3. Find a solution not a problem...
Hairloss is not a 'problem' that needs to spoil your life. In much the same vein as sticking to your routine, you also need to start looking for solutions that make you happy. For me, a synthetic wig was low-maintenance, flexible, affordable and realistic and I started to have fun with it, changing styles and lengths. For some, it will be a human hair wig that looks as realistic as possible. Hats, Scarves, Wigs, Camouflage Make Up and even bald and proud are all options and you just need to find the right one for you! Once you have, ensure this means you can maintain your normal behaviour (as per point two), because it's easy to talk yourself out of stuff because 'people might see'.

4. Keep yourself positive...
Unless you are new to PrettyBald, I hope you haven't missed our #100HairFreeDays Challenge. This was my own method to keeping things positive and it helped me keep plodding forward. On Twitter the other day, someone said to me "I go two steps forward and one step back", but why not look at it the other way - instead of this being a negative, highlighting that you aren't progressing fast enough, turn it into a positive and own the fact that you are STILL one step further forward than when you started, and another, and another.We can all create a self-pity pit and wallow in it to our hearts content, but don't let that define you!

5. Accept there will be down days...
I know this sounds contrary to point number four, but you also have to accept you aren't perfect and you can't hope to be; sometimes those people too determined to 'be on the right track' risk denying the reality of a situation and merely delay their emotions for a future day - that's not helping anyone. Remember the self-pity pit? Build it, get in it and cry your heart out, but remember there is a time-limit and you have to wade out, wash yourself off and embrace the next move forward.

6. Be honest...
At every stage, attempt to be honest. You don't have to apologise for losing your hair, it isn't your fault! Tell your friends and family how you feel and let them help you. You are NOT a burden and nor are you a martyr, so get chatting! Of course you don't want to drag them into your self-pity pit too, but you must also accept the fact that some days will be crap and there's nothing you can do to avoid that...

7. Don't grasp at straws...
Do your research on the causes of your condition and look for ways of tackling these problems, but also remember to be realistic. I know there is little or nothing to help with alopecia and once I came to terms with the fact there was no miracle cure or magic pill, life became easier. Hope can be brilliant, but make sure you are not just hoping for something that is unlikely to happen, because all that lies ahead is crashing disappointment!

8. Move beyond yourself...
Whenever anyone is going through something, they understandably start to put themselves first. Sometimes this is exactly what you need to do, particularly in the early stages, but be careful this doesn't become a negative habit. Instead, put yourself into someone else's shoes and use your hairloss as a stimulant to put yourself out there and help others. Nothing is a better tonic for self-pity than helping others, so volunteer for charity, set-up a social group, do something that isn't about you, but is totally about someone else! It will start to put your hairloss in perspective!

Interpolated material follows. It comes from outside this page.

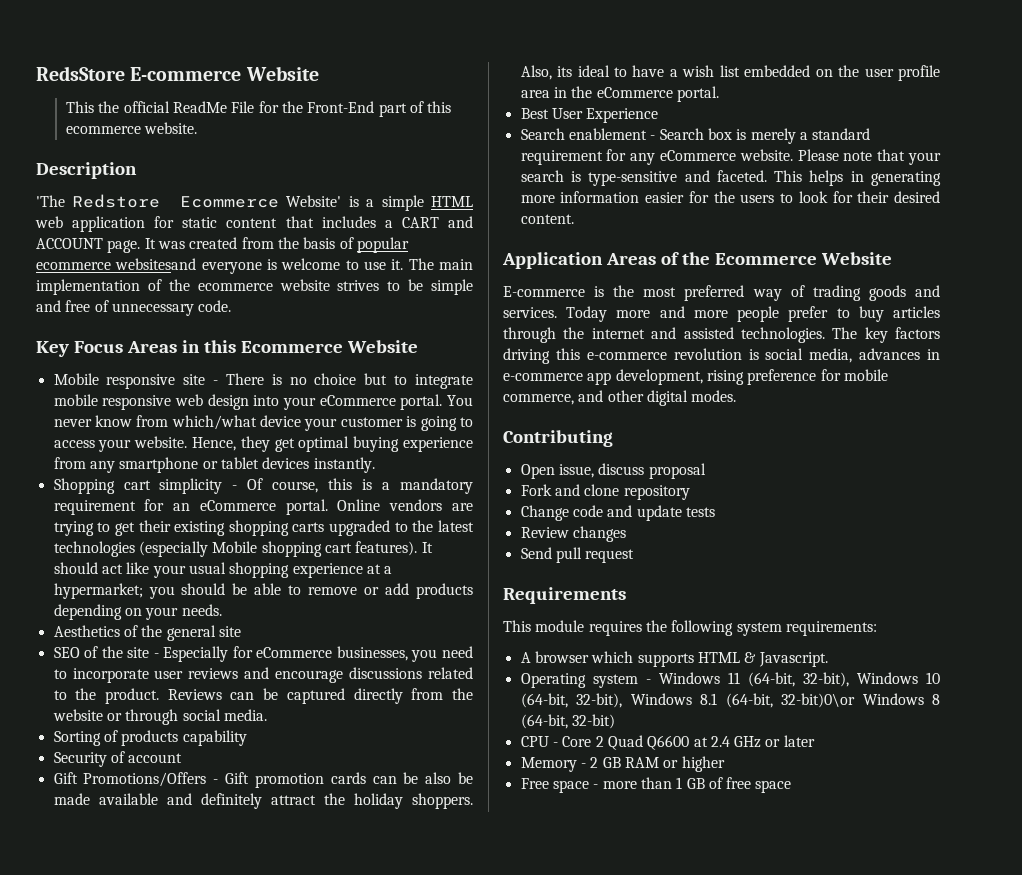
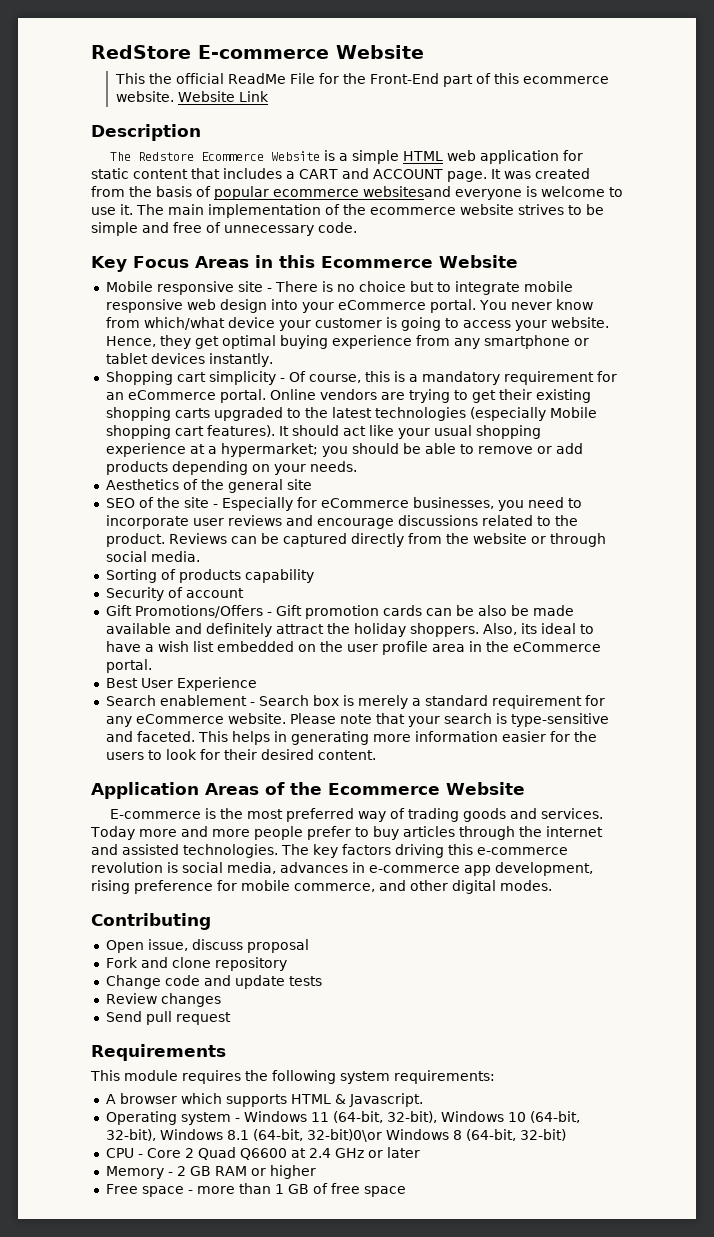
[36,66,125,81] RedsStore -> [91,45,191,59] RedStore
(198, 128) none -> [177,91,269,102] Website Link
[36,195,65,207] 'The -> [109,152,131,161] The
[286,195,342,207] Website' -> [270,151,320,161] Website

As you might have guessed, this post is a move away from some of my more normal styles and I found it really uncomfortable to write! I am not a 'gushy' person and whilst I am full of advice, I also hate the feeling that I may be patronising or devaluing someone and their own personal concerns. I hope this post IS helpful, but appreciate it may also not be, so in the meantime, I'll leave you with some of my favourite sayings as highlighted by fellow hairloss sufferers...

"No hair, don't care"

"I define my alopecia, it will not define me"

"I determined that it could take my hair, but it wouldn't take my mind too"

Love it!

It would be great if you can Tweet, Email, Facebook or comment below with your own personal coping mechanisms - it's great to share! Looking forward to your tips!

Victoria x

www.prettybald.co.uk Twitter: @PrettyBald

Thursday, 11 June 2015

Be careful what you wish for...

If there is one thing that Home Alone taught me, it is 'be careful what you wish for' - whilst your wish may be something that's top of your list, the ramifications and side-effects of your wish may not be.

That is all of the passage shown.